TASK GOAL:
Below are some records. Say how many of their lines include the string "name", giving only the number.
[Start of Attachment]
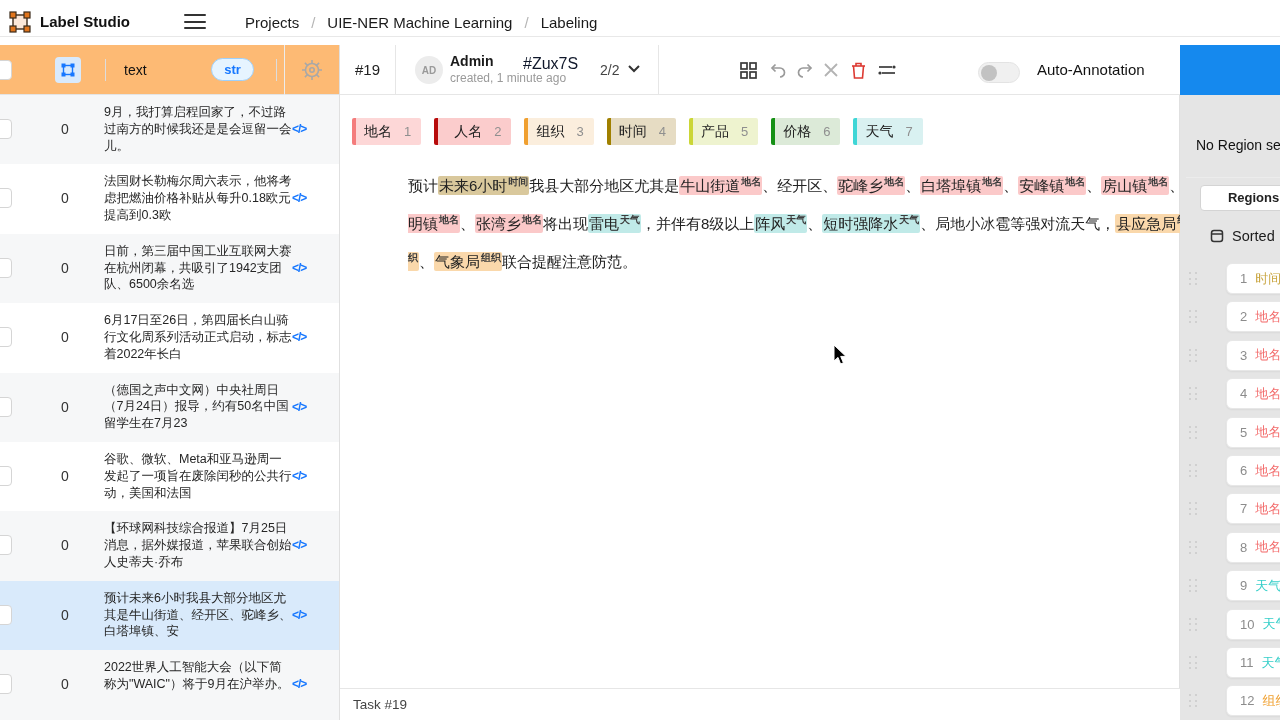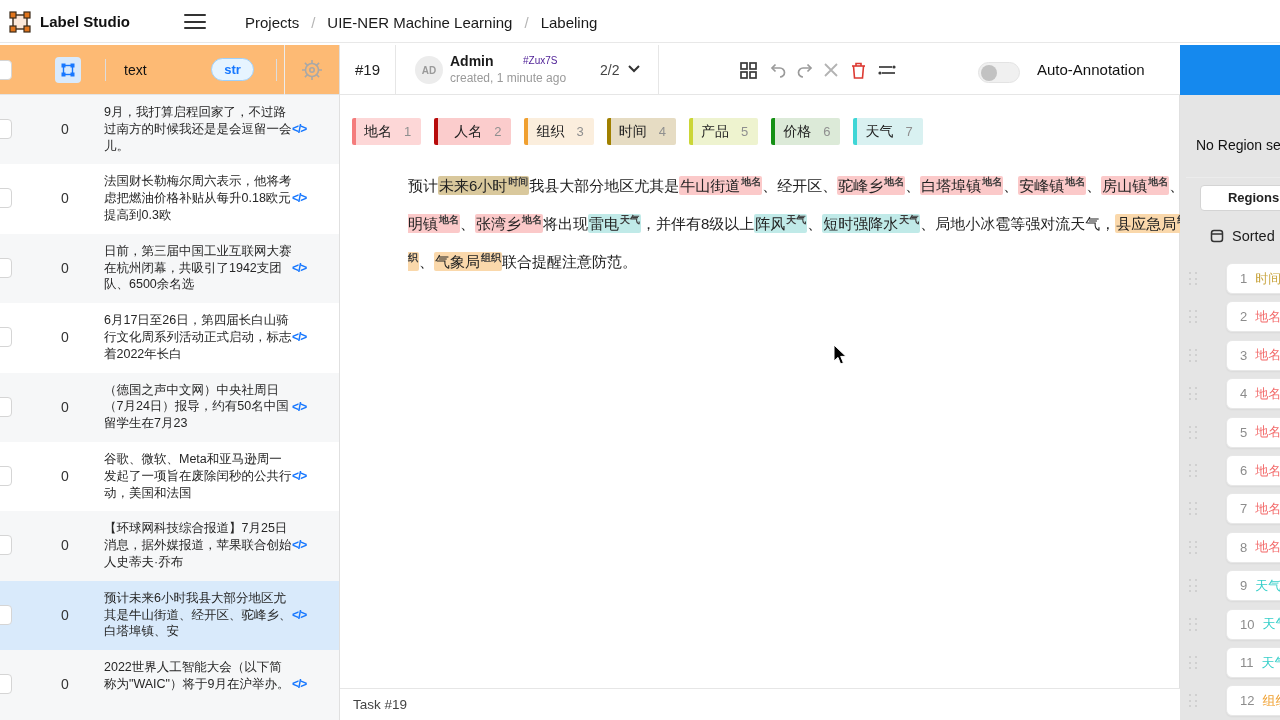--- a/index.html
+++ b/index.html
@@ -8,7 +8,7 @@
   svg { display:block; }
 
   
-  .header { position:absolute; left:0; top:0; width:1280px; height:43px; background:#fff;
+  .header { position:absolute; left:0; top:0; width:1280px; height:37px; background:#fff;
     border-bottom:1px solid #e8e8e8; }
   .logo { position:absolute; left:9px; top:11px; width:22px; height:22px; }
   .app-name { position:absolute; left:40px; top:13px; font-size:15px; font-weight:700; color:#111; }

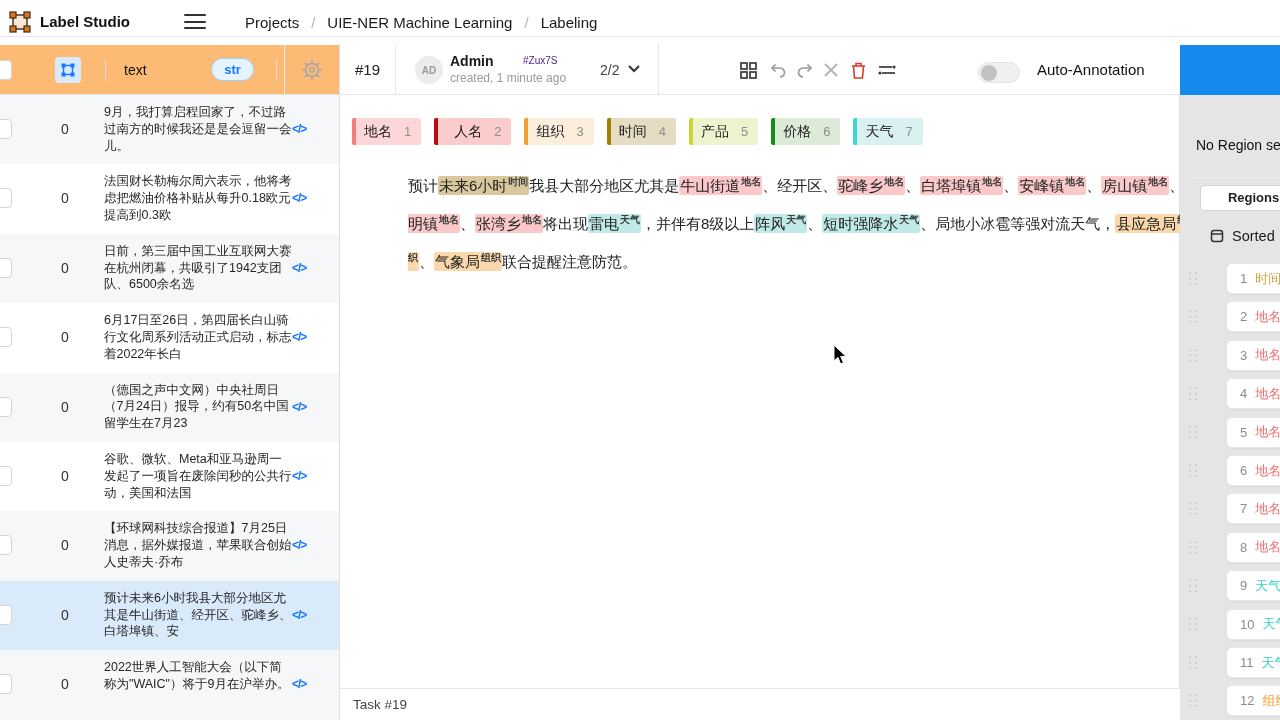--- a/index.html
+++ b/index.html
@@ -55,7 +55,7 @@
     background:#ececec; color:#9a9a9a; font-size:10px; font-weight:600;
     display:flex; align-items:center; justify-content:center; }
   .ann-name { position:absolute; left:110px; top:8px; font-size:14px; font-weight:600; color:#1a1a1a; }
-  .ann-id { position:absolute; left:183px; top:10px; font-size:10px; color:#4c1d95; }
+  .ann-id { position:absolute; left:183px; top:10px; font-size:16px; color:#0f172a; }
   .ann-created { position:absolute; left:110px; top:26px; font-size:12px; color:#9a9a9a; }
   .pager { position:absolute; left:260px; top:17px; font-size:14px; color:#444; }
   .pager-chevron { position:absolute; left:288px; top:20px; cursor:pointer; }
[End of Attachment]
SOLUTION FOR THIS PROBLEM:
2